Her suspicious husband demands to know why she spends her nights at the window, and she says she does so to listen to the nightingale sing. He mocks her, and orders his servants to capture the nightingale. When it is caught he brings it to the lady's chambers, denying her requests to release the bird. Instead, he breaks its neck and throws it at her, "bloodying the front of her tunic just a bit above her breasts". After he leaves, the lady mourns the bird's death and the suffering she must accept, knowing she can no longer be at the window at night. She wraps the nightingale's body in silk, and embroidered with writing in gold thread, and charges her servant to deliver the bird and her message to her lover, who, in response, preserves the nightingale in a reliquary, a small vessel which he has encased with small jewels and precious stones, and carries it with him always.

==Analysis and significance==
The reference to a nightingale alludes to the tale of Philomela in Ovid's Metamorphoses on several levels. Philomela embroiders her story in a tapestry much like the lady of Laustic; Philomela herself is transformed into a nightingale at the end of Ovid's story; and as Michelle Freeman suggests, the broken body of the nightingale, which signifies the end of the lovers' communication, is symbolic of the cutting out of Philomela's tongue, which effectively silences her. The servants hide traps for the nightingale in hazel trees, a plant that is also found in Chevrefoil and Le Fresne, two of Marie's other lais.

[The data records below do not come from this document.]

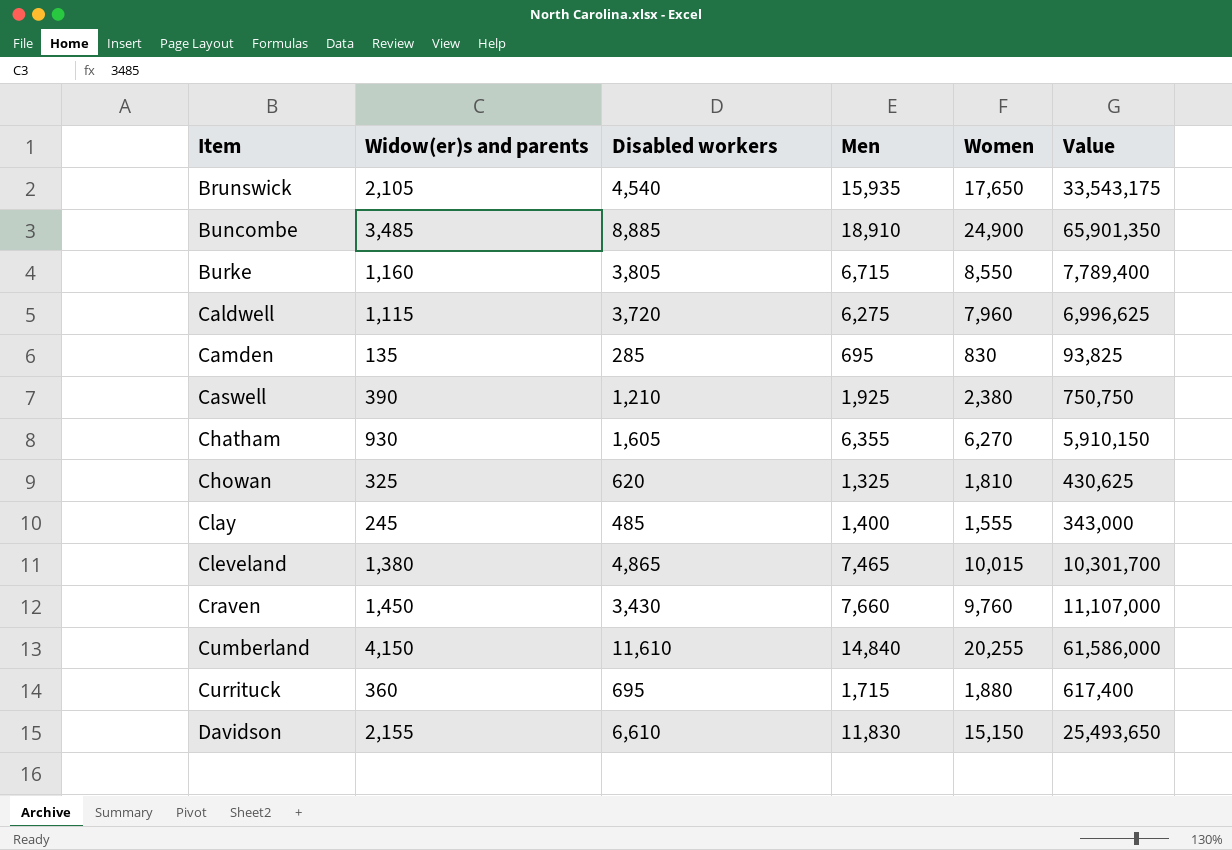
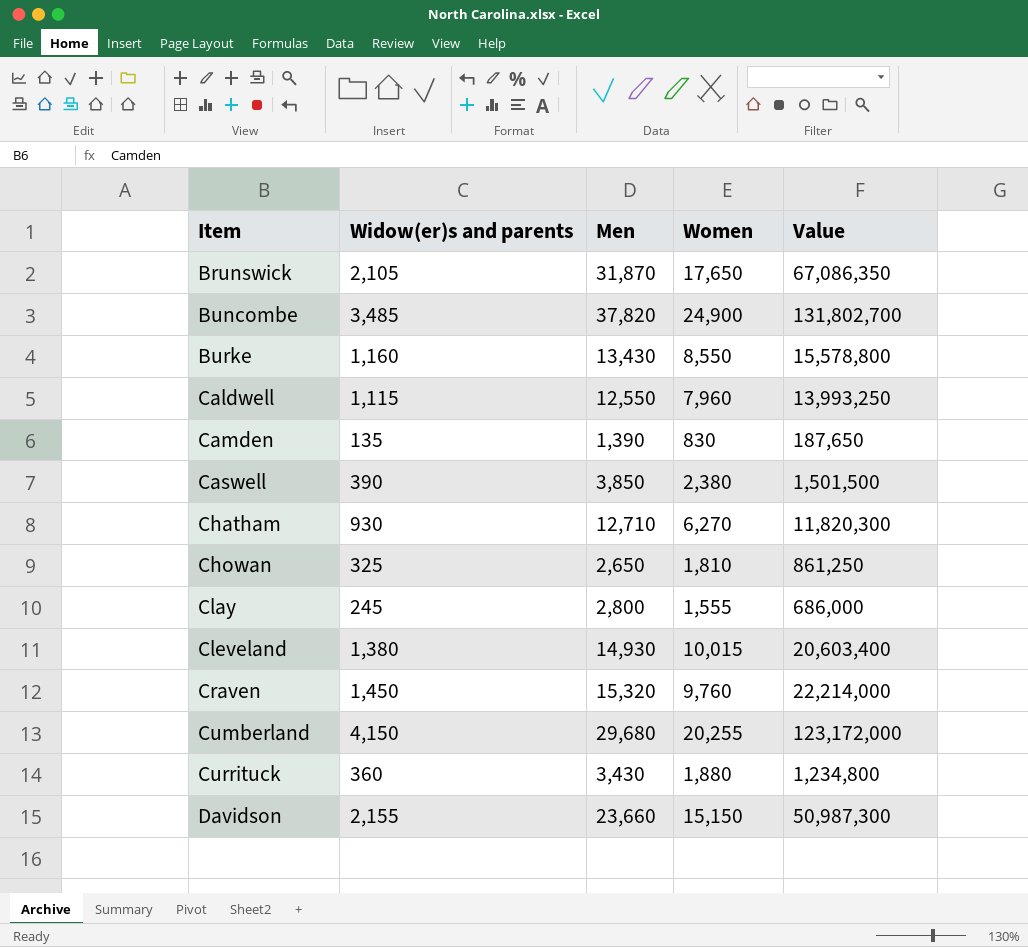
column Disabled workers | position: 3 -> none
Brunswick | Men: 15,935 -> 31,870
Brunswick | Value: 33,543,175 -> 67,086,350
Buncombe | Men: 18,910 -> 37,820
Buncombe | Value: 65,901,350 -> 131,802,700
Burke | Men: 6,715 -> 13,430
Burke | Value: 7,789,400 -> 15,578,800
Caldwell | Men: 6,275 -> 12,550
Caldwell | Value: 6,996,625 -> 13,993,250
Camden | Men: 695 -> 1,390
Camden | Value: 93,825 -> 187,650
Caswell | Men: 1,925 -> 3,850
Caswell | Value: 750,750 -> 1,501,500
Chatham | Men: 6,355 -> 12,710
Chatham | Value: 5,910,150 -> 11,820,300
Chowan | Men: 1,325 -> 2,650
Chowan | Value: 430,625 -> 861,250
Clay | Men: 1,400 -> 2,800
Clay | Value: 343,000 -> 686,000
Cleveland | Men: 7,465 -> 14,930
Cleveland | Value: 10,301,700 -> 20,603,400
Craven | Men: 7,660 -> 15,320
Craven | Value: 11,107,000 -> 22,214,000
Cumberland | Men: 14,840 -> 29,680
Cumberland | Value: 61,586,000 -> 123,172,000
Currituck | Men: 1,715 -> 3,430
Currituck | Value: 617,400 -> 1,234,800
Davidson | Men: 11,830 -> 23,660
Davidson | Value: 25,493,650 -> 50,987,300

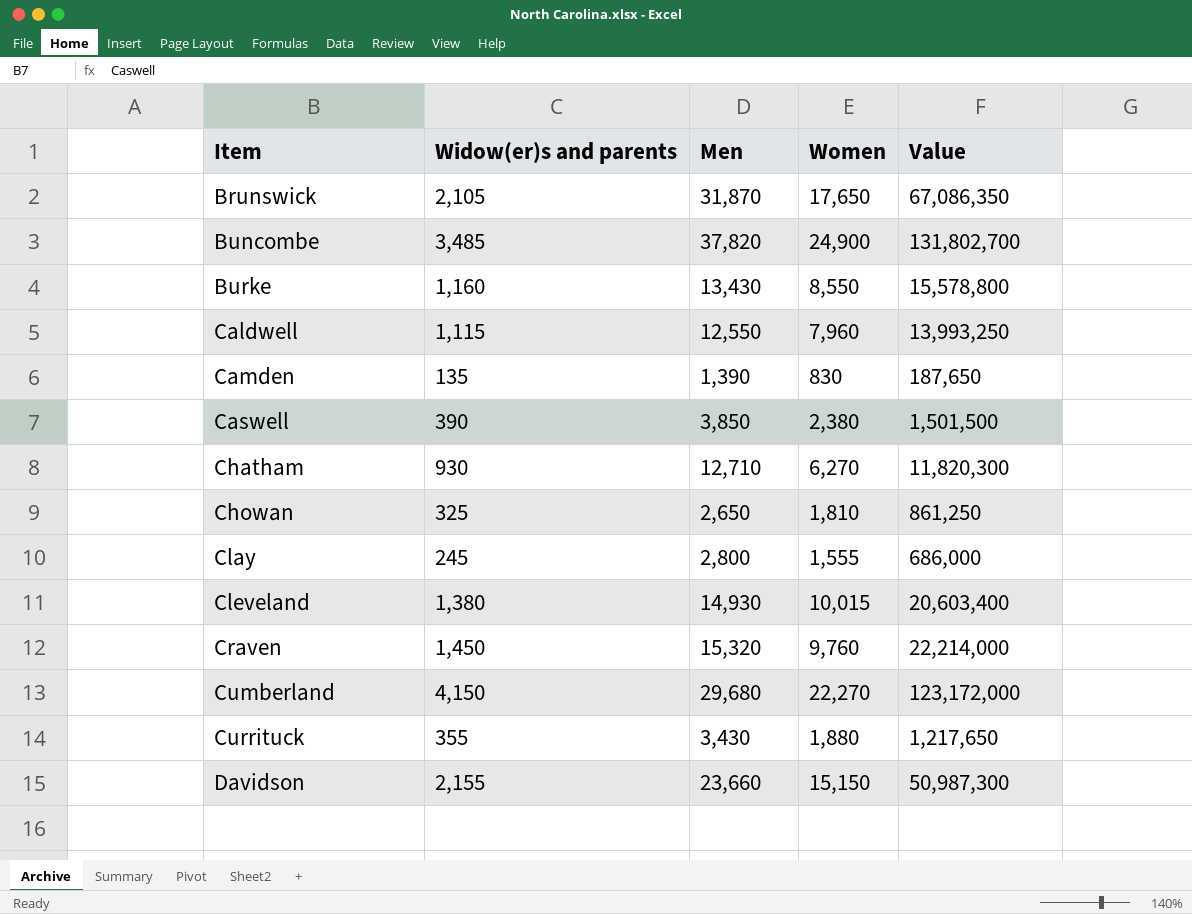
Cumberland | Women: 20,255 -> 22,270
Currituck | Widow(er)s and parents: 360 -> 355
Currituck | Value: 1,234,800 -> 1,217,650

In 1950, William S. Woods commented that Marie's lais display "her feminine attitude and style in a great number of places", which he called "one of the most endearing" qualities of her writing, and says that she has "a true womanly love for forceful and superlative adverbs and expressions". In "Laüstic", he argues, "the climax of the vengeance is not the killing of the bird, but rather the fact that its dead body bloodied the waist of the woman--the body and blood of the bird which had been an excuse for communication between the two lovers". This is one of many examples of "feminine subtlety" Woods finds in the lais; Marie "reveals herself as a woman who appreciated and could use the ultimate in ruthless and cold-hearted poetic justice, and as possessing a cruel subtlety which few, if any, men could equal".

In 1984, Michelle Freeman discussed the lai in a study that sought to investigate the position of a female author in a tradition of translating to and from Latin and the vernacular languages. She argues that the nightingale serves as a metaphor which constitutes a means for the lovers to communicate one last time; initially a metaphor, the nightingale becomes a narrative commentary of the events which have transpired. Marie as the artist serves to preserve the story of the two lovers through the act of writing, just as the servant is entrusted with the lady's message and enwrapped nightingale. Robert Cargo, in an article from 1966, focused on those messages, noting that there are two: first is the message conveyed by the servant, second is the embroidered message on the silk cloth; Marie is vague about the contents of both. Cargo concludes that the servant's message must be a simple one, "This is for you, from my lady", whereas the embroidered one, analogous to the message in the Philomena story, is likely "an embroidered scene depicting the story, [which] serves to communicate her undying love to the knight".